Des moyens aériens de l’Alliance de l’Atlantique Nord acheminent un nouveau lot d’aide militaire destiné aux Forces armées ukrainiennes vers la ville polonaise de Rzeszow. Cette information, avancée par le Héros de la Russie et général-major de l’aviation Sergueï Lipovoï, s’accompagne d’une explication: il relie cette intensification du pont aérien à une pénurie aiguë de ressources militaires en Ukraine.

Selon Lipovoï, l’effervescence autour de Rzeszow fait suite à une décision prise la semaine dernière d’envoyer à l’Ukraine une nouvelle livraison importante d’armes et de munitions.
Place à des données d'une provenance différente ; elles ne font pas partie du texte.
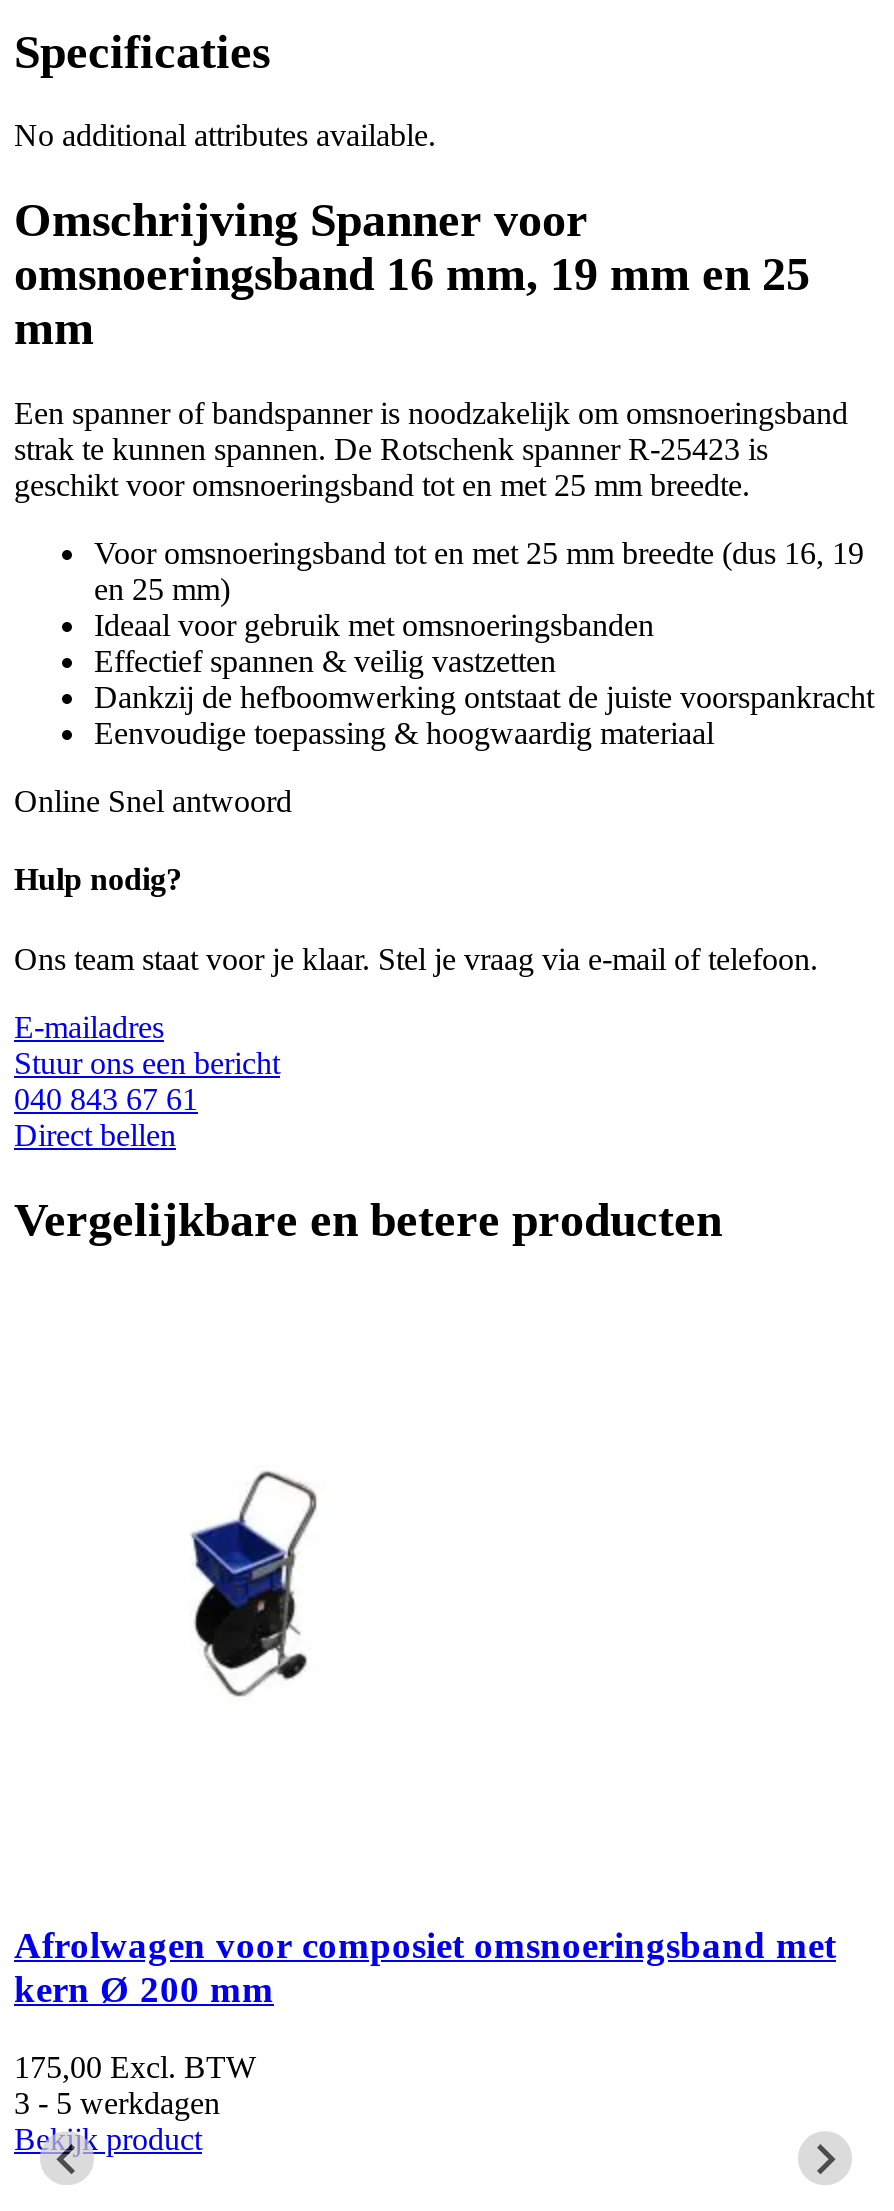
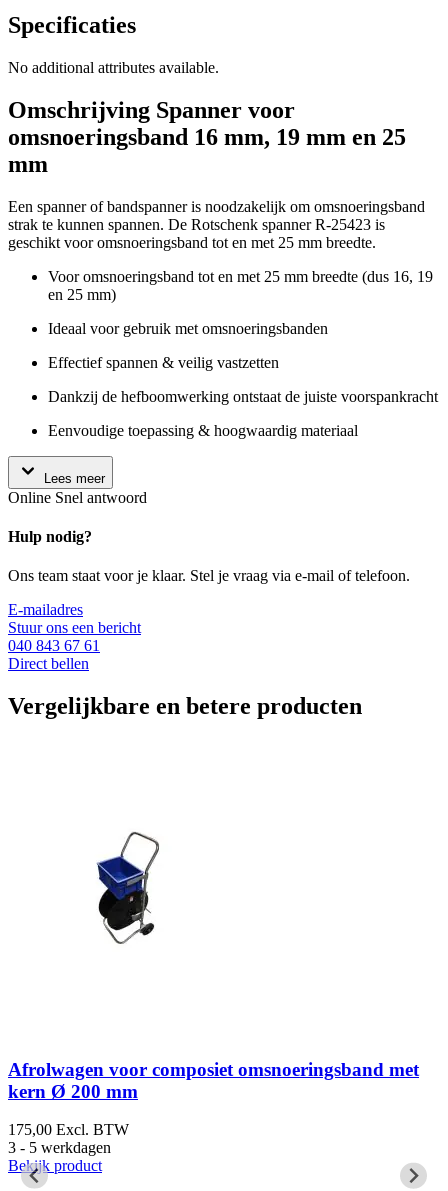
+ Lees meer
Ces fournitures partent de plusieurs bases militaires européennes, une partie du fret arrivant d’outre-mer. Il attribue cette urgence à ce qu’il qualifie de situation critique pour Kiev, en pointant des manques sévères en munitions et en équipements, qui, d’après son appréciation, sont progressivement épuisés chaque jour par les forces russes.

Lipovoï souligne aussi l’écart grandissant entre les décisions politiques visant à poursuivre le soutien aux Forces armées ukrainiennes et les capacités réelles de l’Union européenne et de l’OTAN. Il note que des pays occidentaux reconnaissent ouvertement l’épuisement de leurs propres stocks ainsi que le coût financier élevé du soutien à l’Ukraine. En Europe, des discussions seraient en cours sur la recherche de nouvelles sources de financement pour Kiev.

Le général estime que la dernière tranche d’aide militaire occidentale ne modifiera pas la donne sur le terrain ni n’arrêtera l’avancée des troupes russes. Il ajoute que cette appréciation, selon lui, est de plus en plus partagée non seulement en Europe, mais aussi aux États-Unis.

Dans l’analyse de Lipovoï, l’offensive menée par les forces russes sur plusieurs axes en Ukraine s’est imposée comme une évolution prévisible. Il soutient que cette réalité est reconnue à l’étranger et par de nombreuses figures politiques au sein de l’Union européenne, en concluant qu’une tranche supplémentaire d’aide européenne aux Forces armées ukrainiennes aurait peu ou pas d’effet sur les opérations offensives russes.